Gradient Descent

How Gradient Descent Works?

Start with a initial parameter set: \theta_0, \theta_1, \theta_2, …
Keep changing the parameter set to reduce J(\theta_0, \theta_1, \theta_2, …)
Until we hopefully end up at a minimum.
Declare convergence if J(\theta) decreases by less than 10^{-3} in one iteration.

Pros

  • Works well even when a lot of features.
  • Simple

Cons

  • Needs many iterations.
  • Slow

Algorithm

  • \alpha : learning rate

repeat until convergence {
\theta_i = \theta_i-\alpha\frac{d}{d\theta_i}J(\theta_0, \theta_1, \theta_2, …)
}

Note: should update all parameters simultaneously.

Normalization

See regularization

J(\theta)=\sum Cost(h_\theta(x), y)+\lambda\displaystyle\sum_{j=1}^n{\theta^2_j}

Gradient Checking (numerical gradient)

To identify/debug error(usually back-propagation in neural network), we need to check whether the gradient is calculated correctly. (Should not be on when learning)

$
\frac{d}{d\Theta_i}J(\Theta)\approx \frac{J(\Theta_i+\epsilon, \Theta_{rest})-J(\Theta_i-\epsilon, \Theta_{rest})}{2\epsilon}

$

usually with \epsilon=10^{-4}

Different Types of Gradient Descent

“Batch” Gradient Descent

Each step of gradient descent uses all the training samples.
It could be computational expensive to sum all errors.
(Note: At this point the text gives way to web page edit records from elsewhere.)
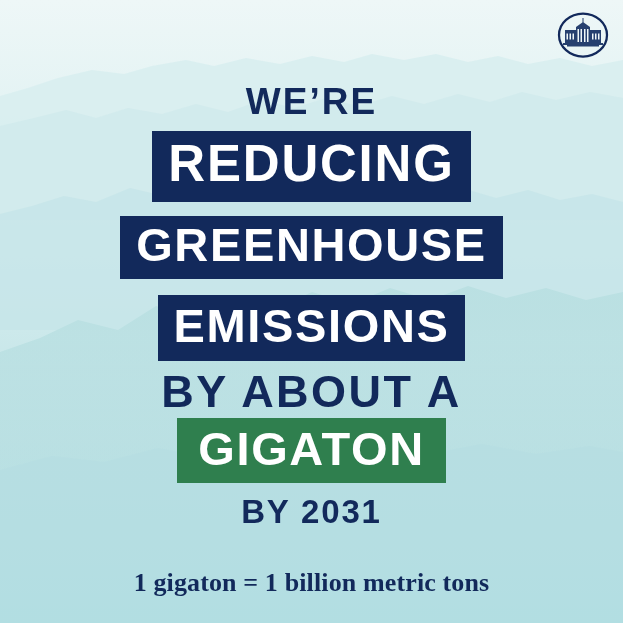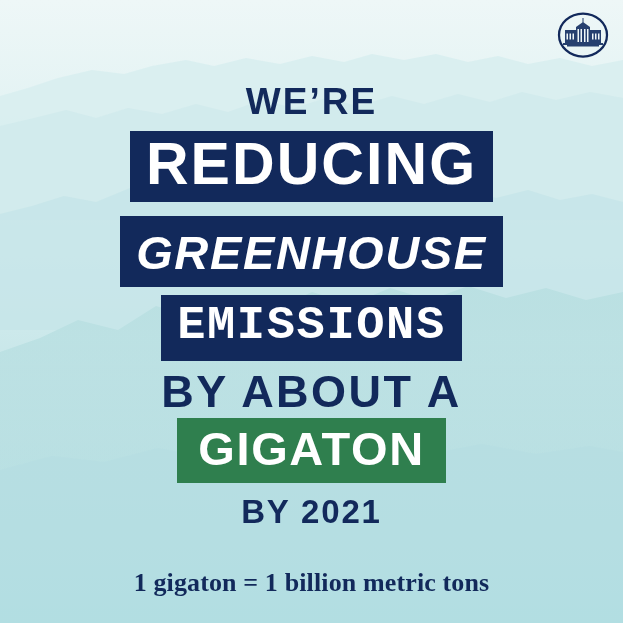--- a/index.html
+++ b/index.html
@@ -79,38 +79,37 @@
 
   
   .l-were {
     top: 80px;
     font-size: 37px;
     line-height: 44px;
   }
 
   .l-reducing {
     top: 131px;
-    font-size: 59px;
+    font-size: 51px;
     line-height: 64px;
     text-decoration: underline;
   }
   .l-reducing .boxed-text { padding: 1px 16px 6px 16px; }
 
   .l-greenhouse {
     top: 216px;
     font-size: 47px;
     line-height: 57px;
   }
-  .l-greenhouse .boxed-text { padding: 8px 16px 6px 16px; font-style: italic; }
+  .l-greenhouse .boxed-text { padding: 0 16px 6px 16px; }
 
   .l-emissions {
     top: 295px;
     font-size: 47px;
     line-height: 58px;
-    font-family: Liberation Mono, monospace;
   }
   .l-emissions .boxed-text { padding: 2px 16px 6px 16px; }
 
   .l-byabout {
     top: 372px;
     font-size: 45px;
     line-height: 40px;
   }
 
   .l-gigaton {
@@ -233,19 +232,19 @@
 
     <div class="line l-byabout">
       <span class="plain">BY ABOUT A</span>
     </div>
 
     <div class="line l-gigaton">
       <span class="boxed-text box-green">GIGATON</span>
     </div>
 
     <div class="line l-by2030">
-      <span class="plain">BY 2021</span>
+      <span class="plain">BY 2031</span>
     </div>
 
     <div class="line l-footnote">1 gigaton = 1 billion metric tons</div>
 
   </div>
 </div>
 
 </body></html>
Stochastic Gradient Descent

  1. Randomly shuffle dataset
  2. Update \Theta for each sample
    It goes randomly, ends up wondering around local optimum.

Mini-Batch Gradient Descent

  1. Randomly shuffle dataset
  2. Update \Theta for each b samples
    Somewhere in between batch gradient descent and stochastic gradient descent.

*Advantage than stochastic gradient descent: by using vectorization, calculation could be done faster

Preprocessing

Feature Scaling

Make sure features are on a similar scale, so that we can choose a more proper learning rate.

Usually, get every feature into approximately a -1\le x_i\le 1

Mean Normalization

Replace x_i with x_i-\mu_i to make features have approximately zero mean (do not apply to x_0=1 )

If J(\theta) is increasing or waving

J(\theta) should decrease after every iteration.
Use smaller \alpha

Combine Features

Just combine features into new features directly.

Polynomial Regression

Just create new features like x^2 and x^3 to achieve polynomial regression.